This topic describes how to use the computing pushdown feature of Data Lake Analytics (DLA). This feature effectively accelerates data computations for Tablestore.

Background information

If you use the serverless Presto engine of DLA to query and compute data, the data is usually extracted from a specific data source. If the amount of data extracted from the data source is large, the computing efficiency is severely reduced. To address this issue, DLA introduces the computing pushdown feature. This feature allows the serverless Presto engine to push down some data computations to the data source.
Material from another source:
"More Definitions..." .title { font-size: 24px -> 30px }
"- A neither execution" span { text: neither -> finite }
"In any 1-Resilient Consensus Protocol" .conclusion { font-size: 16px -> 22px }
After data computations, the data source returns the computing results to the serverless Presto engine. This effectively reduces data transfers between the data source and serverless Presto engine and improves computing efficiency in some scenarios, for example, when you perform aggregate operations.

Supported operators

Operator Type
FILTER
  • OR/AND pushdown.
  • LIKE/NOT LIKE pushdown.
  • IS NULL/NOT NULL pushdown.
  • BETWEEN XX AND XX pushdown.
  • Logical expression push-down. The following logical expressions are supported: =, <, <=, >, >=, and <>.
  • IN/NOT IN pushdown.
LIMIT
  • LIMIT pushdown.
  • ORDER BY XX LIMIT N pushdown.
AGGREGATE
  • MIN(COL) pushdown.
  • MAX(COL) pushdown.
  • SUM(COL) pushdown.
  • COUNT(*), COUNT(COL), and COUNT(DISTINCT COL) pushdown.
  • AVG(COL) pushdown.
  • GROUP BY pushdown.

Limits

The computing pushdown feature has the following limits:

  • Only simple expressions are supported, such as a > 10, sum(a), and avg(a). The expressions that are not supported include a + b > 10, abs(a) > 10, and sum(a + b).
  • All the columns involved must belong to the same index of Tablestore. If the columns do not belong to the same index, some or all of the operators are not pushed down.
  • The LIKE operator must be 1 to 20 characters in length. For example, a like '%123456789%' contains no more than 20 characters, including the percent sign (%).
  • A maximum of four columns can be specified in a GROUP BY clause, for example, GROUP BY a1,a2,a3,a4. If more than four columns are specified in a GROUP BY clause, data computations cannot be pushed down to Tablestore.
  • By default, GROUP BY pushdown is disabled. After GROUP BY pushdown is enabled, Tablestore can return a maximum of 2,000 aggregate data records to DLA. If the number of aggregate data records exceeds 2,000, the aggregate results will be incorrect. For more information about how to enable the computing pushdown feature, see Enable the computing pushdown feature.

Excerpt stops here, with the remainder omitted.